(CNN) -- In the midst of uncertainty, Mizune, 14, one of thousands of refugees who fled Syria since the civil war began, is sure of one thing: "We can help and improve our nation with education."
These are not just words; she turns them into action. Despite her young age, she is determined to make it known in the camp that a brighter future begins in the classroom.
Mizune, whose father asked not to use her last name, arrived in Za'atari, Jordan, along with her family when the massive refugee influx began. She has spent her time promoting education in the camp, where half of the population is made up of children. Much of her time in Za'atari has been spent going from tent to tent, from mosque to mosque, talking to children and parents about why getting back in the classroom is important.
"It's very important to me and important to society that I raise awareness. I want to emphasize the importance of education," she said.

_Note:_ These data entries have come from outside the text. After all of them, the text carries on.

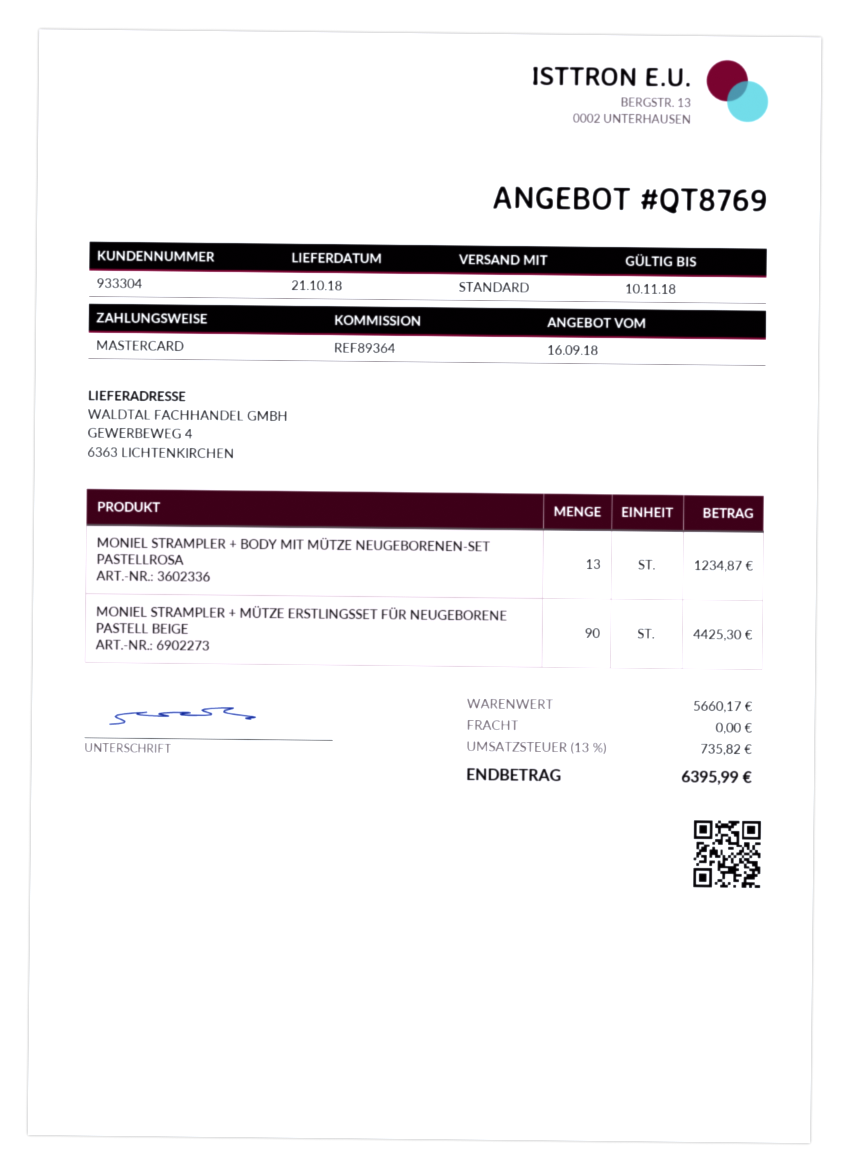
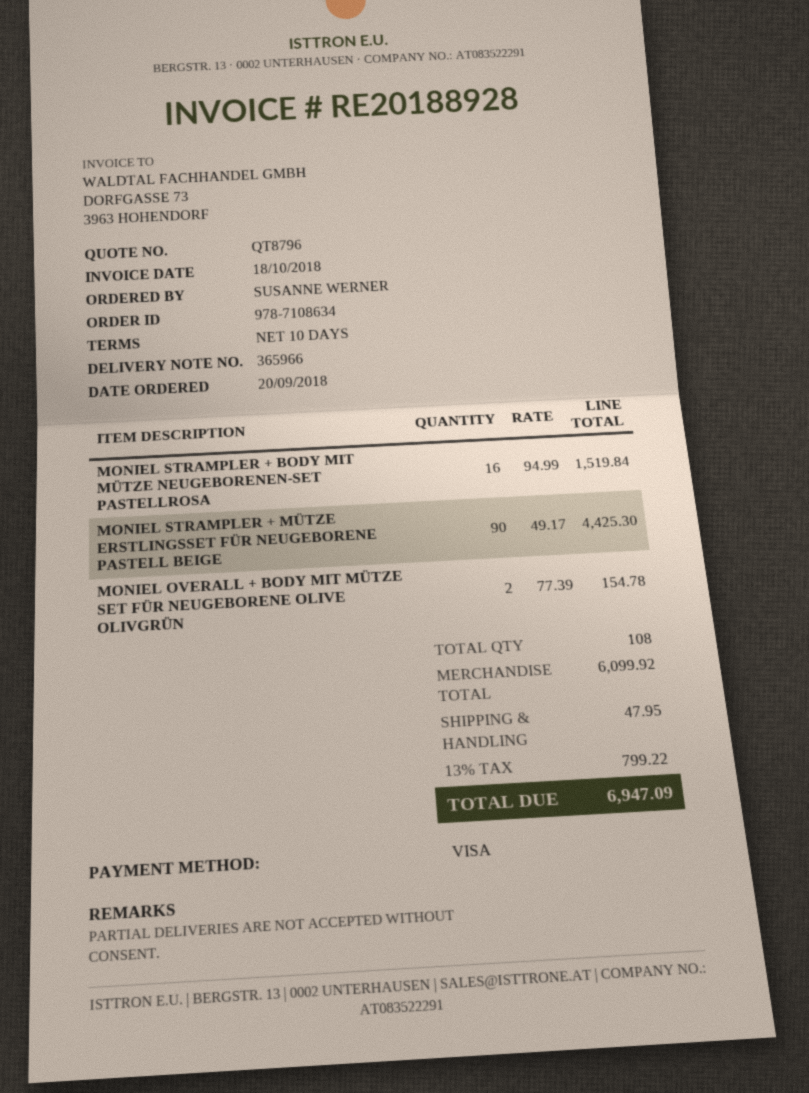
quote number: QT8769 -> QT8796
payment method: Mastercard -> Visa
MONIEL STRAMPLER + BODY MIT MÜTZE NEUGEBORENEN-SET PASTELLROSA: 13 for 1234.87 -> 16 for 1519.84
MONIEL OVERALL + BODY MIT MÜTZE SET FÜR NEUGEBORENE OLIVE OLIVGRÜN: none -> 2 for 154.78
subtotal: 5660.17 -> 6099.92
shipping: 0.00 -> 47.95
tax: 13% = 735.82 -> 13% = 799.22
total: 6395.99 -> 6947.09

For her effort, she has been called the "Malala of Za'atari," in reference to Pakistani education activist Malala Yousafzai. On October 9, 2012, a gunman shot Malala when she was going home from school. She survived and has continued to speak out on the importance of education.
In fact, Malala and Mizune are friends, having spent many hours together in the Za'atari camp when Malala visted there in February..
Mizune shares the same passion for education. "We would go to tents and talk to people about their most pressing problems that prevent them from going to school. We would try to find solutions and talk about the rights of children to education," she said.
Mizune's work started when UNICEF began building schools in Za'atari. Mizune saw this and decided to help.
"Children are the most important people in society," she said. "Parents influence their kids, so the most important thing was educating the parents. People listened, and some had different points of view, but we were able to convince a big number to come to school."
At this point, about 70% of the children in the camp attend school. According to Michele Servadei from UNICEF, the children's parents have been the biggest challenge when it comes to education.
"In many cases, parents think that they're going to go back (to Syria) soon," he said, "and it's not worth sending the children to be educated."
The ongoing Syrian civil war, which started its third year in March, began when protests against President Bashar al-Assad's regime erupted in Daraa. Demonstrations and unrest spread to nearly every city in Syria. The government responded with military action. Thousands have died, and millions have fled the country. As of February, there are an estimated 2.6 million Syrian refugees are spread across Iraq, Jordan, Lebanon, Turkey and Egypt.
Back in Za'atari, challenges are infinite, ranging from water supply and mobile home distribution to keeping warm during the winter. Za'atari has become the second largest refugee camp in the world. If it were a city, it would the fifth-largest in Jordan. As many as 150,000 people live in the camp. However, that number changes every day as hundreds come or go.
Days go by, and an end to the Syrian crisis does not seem near, but Mizune, who dreams of someday becoming a Journalist, is already thinking of better days for her country's future.
"A kid will face many challenges in their lives," she said, "and it's important to take advantage of education despite the circumstances, because life will go on."